Pryor—the shy cadet from the Krovlan border region—struggles on the swinging steel rods in the third ascent due to some rather predictable hesitation on his part, but he makes it just as Trina nearly falls at the shaking pillars, reaching for a rope. I can only make out the flash of red from her hair when she starts the rotating stair steps, but I hear her scream all the way to my toes as that particular rope sways near the ground.

“You can do it!” Sawyer shouts down from the top.

“They go in opposite directions!” Aurelie calls up.

“Tynan, start,” Professor Emetterio orders, watching his pocket watch and not the course.

My heart thuds in my ears when Trina makes it past the steps, and the drumming doesn’t let up as Rhiannon is called to start. She passes the first ascent with the grace I’ve come to expect from her before coming to a halt.

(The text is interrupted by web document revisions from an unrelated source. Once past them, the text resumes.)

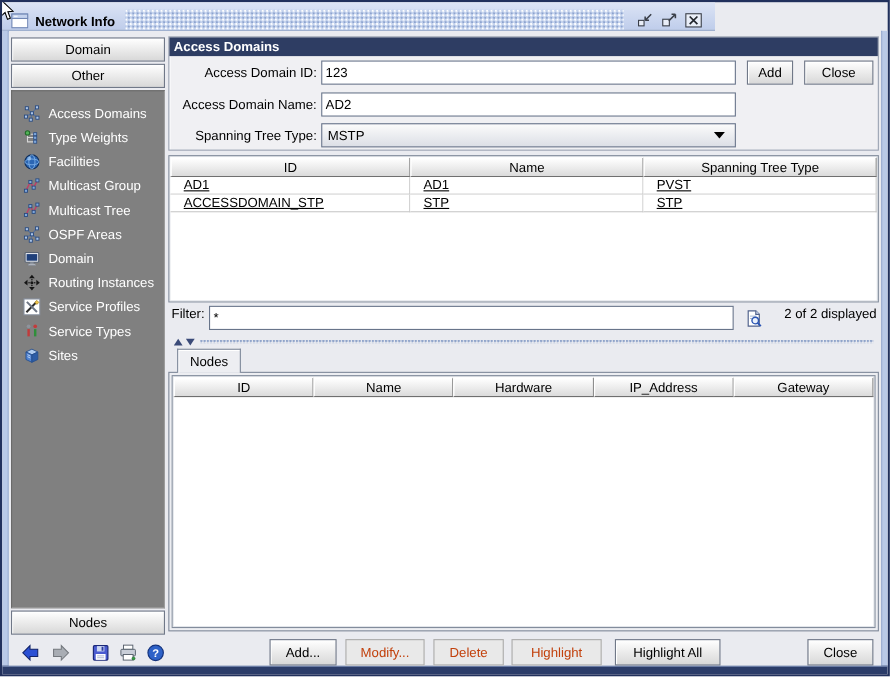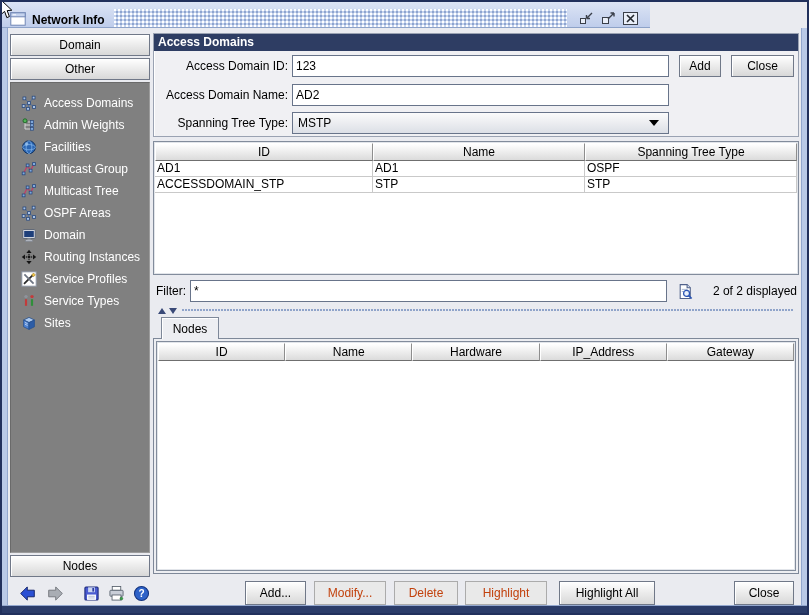--- a/index.html
+++ b/index.html
@@ -76,24 +76,24 @@
   
   .tblpanel { border:1px solid #828C9C; background:#FFF; box-shadow: inset 0 0 0 1px #E2E5EA; padding:1px; }
   .table1 { position:absolute; left:0; top:112px; width:646px; height:134px; }
   .thead { display:grid; height:18px; }
   .cols3 { grid-template-columns:218px 212px 1fr; }
   .cols5 { grid-template-columns:repeat(5,1fr); }
   .th { background:linear-gradient(#FFFFFF,#DBDBDB); border-top:1px solid #FFF; border-left:1px solid #FFF;
         border-right:1px solid #8E8E8E; border-bottom:1px solid #6F6F6F;
         text-align:center; line-height:16px; overflow:hidden; white-space:nowrap; }
   .trow { display:grid; height:16px; }
-  .td { border-right:1px solid #C9C9C9; border-bottom:1px solid #C9C9C9; padding:0 2px;
-        line-height:15px; white-space:nowrap; overflow:hidden; background:#FFF; }
-  
-  .filter-row { position:absolute; left:0; top:249px; width:646px; height:26px; display:flex; align-items:center; }
+  .td { border-right:1px solid #C9C9C9; border-bottom:1px solid #C9C9C9; padding:0 12px;
+        line-height:15px; white-space:nowrap; overflow:hidden; background:#FFF;text-decoration:underline; }
+  
+  .filter-row { position:absolute; left:0; top:249px; width:646px; height:26px; display:flex; align-items:flex-start; }
   .filter-label { margin-left:3px; }
   .filter-input { width:477px; }
   .filter-icon-btn { width:22px; height:22px; margin-left:7px; background:transparent; border:none; padding:0;
                      display:flex; align-items:center; justify-content:center; }
   .filter-status { margin-left:auto; margin-right:2px; }
   
   .splitter { position:absolute; left:0; top:277px; width:646px; height:9px; display:flex; align-items:center; }
   .split-arrows { display:flex; gap:3px; margin-left:5px; }
   .tri-up   { width:0; height:0; border-left:4px solid transparent; border-right:4px solid transparent; border-bottom:6px solid #3A4A78; }
   .tri-down { width:0; height:0; border-left:4px solid transparent; border-right:4px solid transparent; border-top:6px solid #3A4A78; }
@@ -186,21 +186,21 @@
         <div class="side-item">
           <svg viewBox="0 0 16 16">
               <path d="M4 5 V12 H10 M4 8 H10 M7 5 H10" stroke="#D6D6D6" fill="none"></path>
               <circle cx="4" cy="3.8" r="2" fill="#51B356" stroke="#23692B"></circle>
               <g fill="#7FA8DC" stroke="#28497E" stroke-width="0.7">
                 <rect x="9.6" y="3.6" width="2.8" height="2.8"></rect>
                 <rect x="9.6" y="6.8" width="2.8" height="2.8"></rect>
                 <rect x="9.6" y="10.4" width="2.8" height="2.8"></rect>
               </g>
             </svg>
-          <span>Admin Weights</span>
+          <span>Type Weights</span>
         </div>
         <div class="side-item">
           <svg viewBox="0 0 16 16">
               <circle cx="8" cy="8.2" r="6.4" fill="#2B66B4" stroke="#10305E"></circle>
               <ellipse cx="8" cy="8.2" rx="6.4" ry="2.6" fill="none" stroke="#7FB2E8" stroke-width="0.8"></ellipse>
               <ellipse cx="8" cy="8.2" rx="2.8" ry="6.4" fill="none" stroke="#7FB2E8" stroke-width="0.8"></ellipse>
               <circle cx="5.6" cy="5" r="1.8" fill="#9CC6F0" opacity="0.75"></circle>
             </svg>
           <span>Facilities</span>
         </div>
@@ -331,21 +331,21 @@
           <div class="th">Name</div>
 
           <div class="th">Spanning Tree Type</div>
         </div>
         <div>
           <div class="trow cols3">
             <div class="td">AD1</div>
 
             <div class="td">AD1</div>
 
-            <div class="td">OSPF</div>
+            <div class="td">PVST</div>
           </div>
 
           <div class="trow cols3">
             <div class="td">ACCESSDOMAIN_STP</div>
 
             <div class="td">STP</div>
 
             <div class="td">STP</div>
           </div>
         </div>

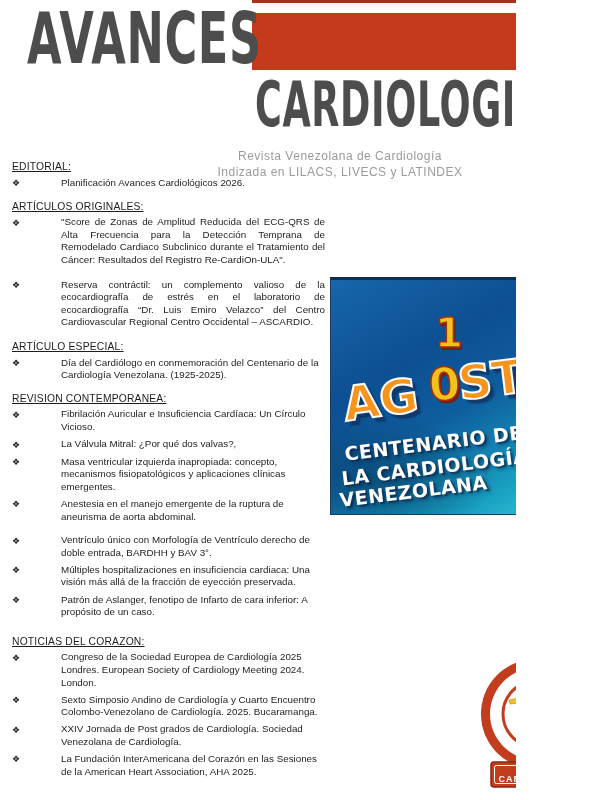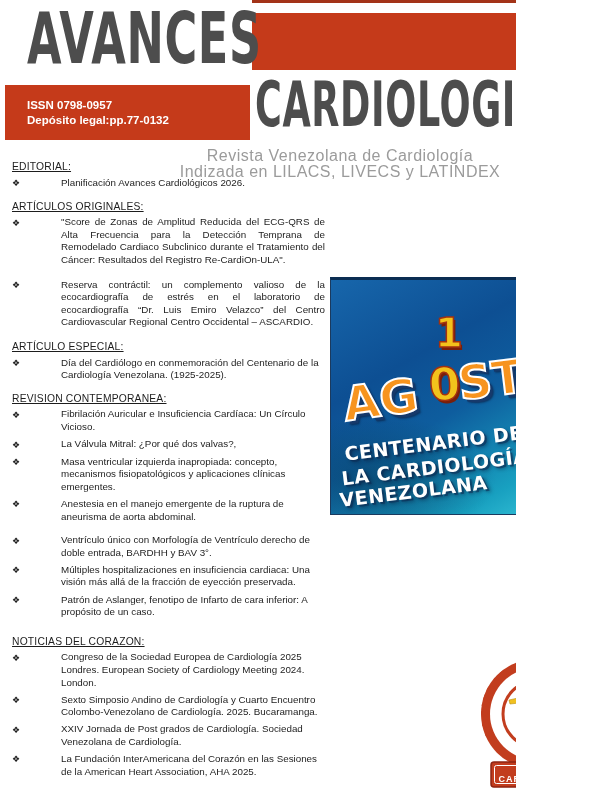--- a/index.html
+++ b/index.html
@@ -10,21 +10,21 @@
   .topline{position:absolute;left:252px;top:0;width:348px;height:3px;background:#a33318;}
   .bar-right{position:absolute;left:252px;top:13px;width:348px;height:57px;background:#c53a1a;}
   .bar-left{position:absolute;left:5px;top:85px;width:245px;height:55px;background:#c53a1a;
             color:#fff;font-weight:bold;font-size:11.5px;line-height:15px;padding:13px 0 0 22px;
             box-sizing:border-box;}
   .title-big{position:absolute;font-weight:bold;color:#4d4d4d;line-height:1;white-space:nowrap;
              font-family:"DejaVu Sans", sans-serif;transform-origin:left top;}
   .title1{left:27px;top:2px;font-size:72px;transform:scaleX(.62);letter-spacing:1px;}
   .title2{left:255px;top:74px;font-size:62px;transform:scaleX(.59);letter-spacing:1px;}
   .subtitle{position:absolute;top:148px;right:0px;width:352px;text-align:center;
-            color:#9b9b9b;font-size:16px;line-height:16px;letter-spacing:.5px;white-space:nowrap;}
+            color:#9b9b9b;font-size:12px;line-height:16px;letter-spacing:.5px;white-space:nowrap;}
 
   
   .toc{position:absolute;left:12px;top:161px;width:313px;color:#1d1d1d;font-size:9.8px;line-height:12.6px;}
   .section{margin-bottom:11px;}
   .section.gap-top{margin-top:17px;}
   .heading{font-weight:normal;font-size:10.3px;text-decoration:underline;margin:0 0 3px 0;letter-spacing:.2px;}
   .item{display:flex;margin-bottom:4.5px;}
   .bullet{flex:0 0 17px;font-size:9px;padding-top:.5px;}
   .txt{flex:1;margin-left:32px;}
   .section.justify .txt{text-align:justify;}
@@ -60,24 +60,20 @@
 </style>
 </head>
 <body>
 
 <div class="page">
 
   <div class="topline"></div>
   <div class="bar-right"></div>
   <div class="title-big title1">AVANCES</div>
 
-  <div class="bar-left">
-    <div>ISSN 0798-0957</div>
-    <div>Depósito legal:pp.77-0132</div>
-  </div>
   <div class="title-big title2">CARDIOLOGICOS</div>
 
   <div class="subtitle">
     <div>Revista Venezolana de Cardiología</div>
     <div>Indizada en LILACS, LIVECS y LATINDEX</div>
   </div>
 
   <div class="toc" id="toc">
       <div class="section">
         <div class="heading">EDITORIAL:</div>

Tynan hangs from the second of five buoy balls on the second ascent, right where the ground drops out. If he falls, he’s got a minuscule chance of hitting the single spinning log from the first ascent and overwhelming odds of dropping thirty feet to the ground below.

“You have to keep moving, Tynan!” I shout, though it’s doubtful he can hear me from here. He might be a gullible ass, but he’s still my squadmate.

He shrieks, his arms wrapped around the swinging ball. It’s impossible for him to reach his hands completely around—that’s the point, and he’s slipping.

“He’s going to screw her time,” Aurelie says, blowing out a bored sigh.

“Good thing this is only practice, then,” Ridoc says, then bellows up at Tynan. “What’s the matter, Tynan? Scared of heights? Who’s the liability now?”

“Stop.” I elbow Ridoc in the side. He’s not quite as lean now. The last seven weeks have put some muscle on him. “Just because he’s a dick doesn’t mean you have to be.”

“But he’s giving me so much material to work with,” Ridoc replies, a corner of his mouth lifting into a smirk as he backs away, heading toward the starting position.